The South Korean Computer Emergency Response Team (KR-CERT) has issued a security alert warning of a zero-day vulnerability affecting Adobe's Flash Player.

Deployed in the wild, the malicious code is said to affect the latest version of Flash (28.0.0.137) and earlier across all OS platforms, and is said to give attackers the ability to persuade users to open Microsoft Office documents, web pages, and spam emails.

The bug is also believed to come in the form of a Flash SWF file embedded in MS Word documents.

"An attacker can persuade users to open Microsoft Office documents, web pages, spam e-mails, etc. that contain Flash files that distribute the malicious [Flash] code," KR-CERT warned.

Adobe is now recommending that users disable or uninstall Adobe Flash Player from their systems until it issues a patch.

"Adobe is aware of a report that an exploit for CVE-2018-4878 exists in the wild, and is being used in limited, targeted attacks against Windows users. We plan to address this in a release scheduled for the week of February 5," Adobe said in its security advisory.

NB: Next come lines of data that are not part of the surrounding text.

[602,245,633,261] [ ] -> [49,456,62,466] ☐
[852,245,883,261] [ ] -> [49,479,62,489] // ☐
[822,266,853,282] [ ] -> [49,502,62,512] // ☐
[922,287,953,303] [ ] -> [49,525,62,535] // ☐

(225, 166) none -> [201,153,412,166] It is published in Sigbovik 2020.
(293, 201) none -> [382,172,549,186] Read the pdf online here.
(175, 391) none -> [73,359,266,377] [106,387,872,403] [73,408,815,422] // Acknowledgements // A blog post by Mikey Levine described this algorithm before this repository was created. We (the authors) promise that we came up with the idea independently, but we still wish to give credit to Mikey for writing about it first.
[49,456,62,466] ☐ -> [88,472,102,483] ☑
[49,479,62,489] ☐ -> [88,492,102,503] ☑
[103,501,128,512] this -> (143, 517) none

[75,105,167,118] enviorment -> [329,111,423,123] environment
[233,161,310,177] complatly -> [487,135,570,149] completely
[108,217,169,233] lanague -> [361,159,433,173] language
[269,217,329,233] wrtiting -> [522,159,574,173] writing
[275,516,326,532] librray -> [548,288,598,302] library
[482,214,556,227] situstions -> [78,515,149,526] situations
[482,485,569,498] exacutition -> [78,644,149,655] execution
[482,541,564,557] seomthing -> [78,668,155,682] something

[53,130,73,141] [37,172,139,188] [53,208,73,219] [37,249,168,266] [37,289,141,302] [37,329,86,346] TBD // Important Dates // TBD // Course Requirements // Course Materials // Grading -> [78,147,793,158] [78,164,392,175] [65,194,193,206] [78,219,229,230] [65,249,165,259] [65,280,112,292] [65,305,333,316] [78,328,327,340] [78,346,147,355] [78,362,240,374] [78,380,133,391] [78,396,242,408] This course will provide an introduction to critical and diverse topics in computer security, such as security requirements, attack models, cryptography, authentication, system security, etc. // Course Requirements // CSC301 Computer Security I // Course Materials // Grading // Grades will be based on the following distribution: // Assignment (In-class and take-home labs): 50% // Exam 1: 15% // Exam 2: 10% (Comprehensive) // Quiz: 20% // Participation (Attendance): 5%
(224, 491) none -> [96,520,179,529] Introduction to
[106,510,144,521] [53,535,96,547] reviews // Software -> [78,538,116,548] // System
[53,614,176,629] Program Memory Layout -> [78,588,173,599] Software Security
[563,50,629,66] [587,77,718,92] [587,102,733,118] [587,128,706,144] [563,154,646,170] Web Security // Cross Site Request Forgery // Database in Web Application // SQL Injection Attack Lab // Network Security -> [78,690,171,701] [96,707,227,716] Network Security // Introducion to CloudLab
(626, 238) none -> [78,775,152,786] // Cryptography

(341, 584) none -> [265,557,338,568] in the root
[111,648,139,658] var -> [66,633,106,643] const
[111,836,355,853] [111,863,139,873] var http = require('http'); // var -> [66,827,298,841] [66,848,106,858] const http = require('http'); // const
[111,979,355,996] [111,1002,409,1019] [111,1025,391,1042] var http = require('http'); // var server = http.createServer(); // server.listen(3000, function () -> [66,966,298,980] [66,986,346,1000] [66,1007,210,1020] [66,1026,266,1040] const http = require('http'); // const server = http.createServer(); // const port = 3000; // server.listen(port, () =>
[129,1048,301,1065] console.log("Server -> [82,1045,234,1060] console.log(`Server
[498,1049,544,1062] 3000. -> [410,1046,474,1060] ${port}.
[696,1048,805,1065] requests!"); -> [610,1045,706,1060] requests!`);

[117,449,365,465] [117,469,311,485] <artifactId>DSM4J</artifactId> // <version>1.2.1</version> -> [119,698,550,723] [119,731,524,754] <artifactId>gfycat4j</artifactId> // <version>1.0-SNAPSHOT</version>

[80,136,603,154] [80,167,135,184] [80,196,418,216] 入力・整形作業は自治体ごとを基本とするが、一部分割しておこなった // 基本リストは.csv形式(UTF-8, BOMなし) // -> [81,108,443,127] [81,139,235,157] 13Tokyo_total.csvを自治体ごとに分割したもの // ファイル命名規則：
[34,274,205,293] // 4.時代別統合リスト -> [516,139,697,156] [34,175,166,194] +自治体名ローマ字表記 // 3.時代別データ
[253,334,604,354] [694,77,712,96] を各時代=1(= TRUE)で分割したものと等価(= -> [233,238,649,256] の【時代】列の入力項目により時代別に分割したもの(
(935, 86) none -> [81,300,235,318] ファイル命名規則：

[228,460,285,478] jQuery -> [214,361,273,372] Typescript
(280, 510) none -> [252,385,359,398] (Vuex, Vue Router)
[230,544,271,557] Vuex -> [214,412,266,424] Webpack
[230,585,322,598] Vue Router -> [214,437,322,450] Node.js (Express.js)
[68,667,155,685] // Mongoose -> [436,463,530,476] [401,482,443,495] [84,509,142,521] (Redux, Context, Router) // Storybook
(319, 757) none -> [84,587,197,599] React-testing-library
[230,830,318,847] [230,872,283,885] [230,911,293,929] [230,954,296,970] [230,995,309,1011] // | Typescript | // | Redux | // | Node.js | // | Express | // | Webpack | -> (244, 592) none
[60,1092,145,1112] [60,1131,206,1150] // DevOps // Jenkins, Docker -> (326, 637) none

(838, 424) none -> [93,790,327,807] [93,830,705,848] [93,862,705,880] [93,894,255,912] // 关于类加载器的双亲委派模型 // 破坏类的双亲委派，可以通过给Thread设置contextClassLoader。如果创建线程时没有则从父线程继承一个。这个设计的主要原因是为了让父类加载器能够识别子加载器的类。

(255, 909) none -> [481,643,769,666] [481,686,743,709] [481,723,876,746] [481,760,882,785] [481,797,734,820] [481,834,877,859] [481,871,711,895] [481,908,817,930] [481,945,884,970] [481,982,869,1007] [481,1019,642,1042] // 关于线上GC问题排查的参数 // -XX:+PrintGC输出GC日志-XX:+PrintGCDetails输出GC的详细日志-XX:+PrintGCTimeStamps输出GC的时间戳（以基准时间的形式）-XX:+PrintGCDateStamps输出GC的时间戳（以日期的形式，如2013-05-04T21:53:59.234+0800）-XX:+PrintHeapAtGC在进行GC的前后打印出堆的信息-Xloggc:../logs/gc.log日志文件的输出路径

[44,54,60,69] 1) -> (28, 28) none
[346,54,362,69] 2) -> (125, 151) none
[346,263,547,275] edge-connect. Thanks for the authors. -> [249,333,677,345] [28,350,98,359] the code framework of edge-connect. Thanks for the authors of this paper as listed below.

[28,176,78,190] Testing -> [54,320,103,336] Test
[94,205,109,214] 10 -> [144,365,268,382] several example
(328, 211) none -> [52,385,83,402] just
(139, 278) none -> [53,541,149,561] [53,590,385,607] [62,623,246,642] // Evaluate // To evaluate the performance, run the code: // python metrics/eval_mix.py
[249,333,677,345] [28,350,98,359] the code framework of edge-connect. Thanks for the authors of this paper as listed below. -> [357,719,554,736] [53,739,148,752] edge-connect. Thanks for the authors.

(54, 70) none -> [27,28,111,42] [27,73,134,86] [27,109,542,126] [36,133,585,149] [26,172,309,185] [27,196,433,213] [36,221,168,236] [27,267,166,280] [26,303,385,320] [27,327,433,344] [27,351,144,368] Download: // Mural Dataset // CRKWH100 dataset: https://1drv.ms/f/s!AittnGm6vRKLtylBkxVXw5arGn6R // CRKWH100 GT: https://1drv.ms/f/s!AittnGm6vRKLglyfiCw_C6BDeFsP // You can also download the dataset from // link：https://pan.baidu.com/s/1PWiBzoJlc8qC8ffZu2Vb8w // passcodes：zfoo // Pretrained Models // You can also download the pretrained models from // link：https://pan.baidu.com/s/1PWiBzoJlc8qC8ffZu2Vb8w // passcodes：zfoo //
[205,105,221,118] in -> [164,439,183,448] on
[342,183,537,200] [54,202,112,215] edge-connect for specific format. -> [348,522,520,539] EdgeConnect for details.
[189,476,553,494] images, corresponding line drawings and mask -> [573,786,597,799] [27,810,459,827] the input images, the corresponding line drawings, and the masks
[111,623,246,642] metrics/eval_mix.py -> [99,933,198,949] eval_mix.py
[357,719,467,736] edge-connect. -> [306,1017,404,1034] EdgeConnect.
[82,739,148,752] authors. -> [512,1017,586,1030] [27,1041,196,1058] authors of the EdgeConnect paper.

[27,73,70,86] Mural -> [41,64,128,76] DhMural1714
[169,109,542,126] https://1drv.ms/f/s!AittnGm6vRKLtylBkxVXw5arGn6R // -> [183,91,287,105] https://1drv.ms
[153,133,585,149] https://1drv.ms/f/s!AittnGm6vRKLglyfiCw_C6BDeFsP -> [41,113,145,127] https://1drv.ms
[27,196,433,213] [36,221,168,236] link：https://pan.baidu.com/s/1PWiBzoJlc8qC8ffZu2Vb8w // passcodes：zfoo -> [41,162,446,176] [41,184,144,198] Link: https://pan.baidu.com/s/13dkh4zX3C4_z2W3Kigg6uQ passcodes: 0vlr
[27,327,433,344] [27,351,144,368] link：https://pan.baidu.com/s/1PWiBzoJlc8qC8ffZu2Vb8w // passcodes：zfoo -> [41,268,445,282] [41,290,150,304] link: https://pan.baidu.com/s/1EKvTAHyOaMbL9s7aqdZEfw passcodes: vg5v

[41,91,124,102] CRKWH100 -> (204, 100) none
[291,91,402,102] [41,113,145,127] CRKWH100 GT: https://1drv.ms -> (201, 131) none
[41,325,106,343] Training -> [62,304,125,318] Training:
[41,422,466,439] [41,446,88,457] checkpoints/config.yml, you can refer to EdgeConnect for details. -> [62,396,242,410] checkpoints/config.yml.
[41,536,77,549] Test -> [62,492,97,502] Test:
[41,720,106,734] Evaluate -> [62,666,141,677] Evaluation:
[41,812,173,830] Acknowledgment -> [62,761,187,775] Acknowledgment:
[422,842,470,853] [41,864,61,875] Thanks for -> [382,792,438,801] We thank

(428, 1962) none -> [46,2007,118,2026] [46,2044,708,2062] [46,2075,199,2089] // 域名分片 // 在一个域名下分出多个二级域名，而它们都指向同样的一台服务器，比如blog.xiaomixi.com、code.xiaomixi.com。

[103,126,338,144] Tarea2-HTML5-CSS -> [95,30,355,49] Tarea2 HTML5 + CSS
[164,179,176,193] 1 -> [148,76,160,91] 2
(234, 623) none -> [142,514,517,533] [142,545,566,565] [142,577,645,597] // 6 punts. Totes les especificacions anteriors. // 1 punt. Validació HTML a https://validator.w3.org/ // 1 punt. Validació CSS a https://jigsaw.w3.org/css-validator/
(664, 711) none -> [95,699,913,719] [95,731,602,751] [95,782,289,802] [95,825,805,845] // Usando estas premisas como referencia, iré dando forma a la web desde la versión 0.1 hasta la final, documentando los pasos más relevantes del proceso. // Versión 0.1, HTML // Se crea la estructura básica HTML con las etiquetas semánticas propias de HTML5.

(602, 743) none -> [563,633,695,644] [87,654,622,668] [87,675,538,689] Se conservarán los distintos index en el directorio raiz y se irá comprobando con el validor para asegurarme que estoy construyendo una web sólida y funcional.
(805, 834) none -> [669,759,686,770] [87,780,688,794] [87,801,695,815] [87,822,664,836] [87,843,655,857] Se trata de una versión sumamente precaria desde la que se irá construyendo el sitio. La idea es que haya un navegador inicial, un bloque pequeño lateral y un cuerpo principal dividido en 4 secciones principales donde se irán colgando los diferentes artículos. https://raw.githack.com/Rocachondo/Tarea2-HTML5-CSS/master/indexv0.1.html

"Beginning with Flash Player 27, administrators have the ability to change Flash Player's behaviour when running on Internet Explorer on Windows 7 and below by prompting the user before playing SWF content."

Adobe recommended that administrators could also consider implementing Protected View for Office to help circumvent hacks as "Protected View opens a file marked as potentially unsafe in Read-only mode".

However, security expert Simon Choi of South Korean cyber firm Hauri, thinks there's much more to it than just your standard homebrew hacking. He tweeted that the zero-day flaw has been made and deployed by North Korean threat actors and used since mid-November 2017.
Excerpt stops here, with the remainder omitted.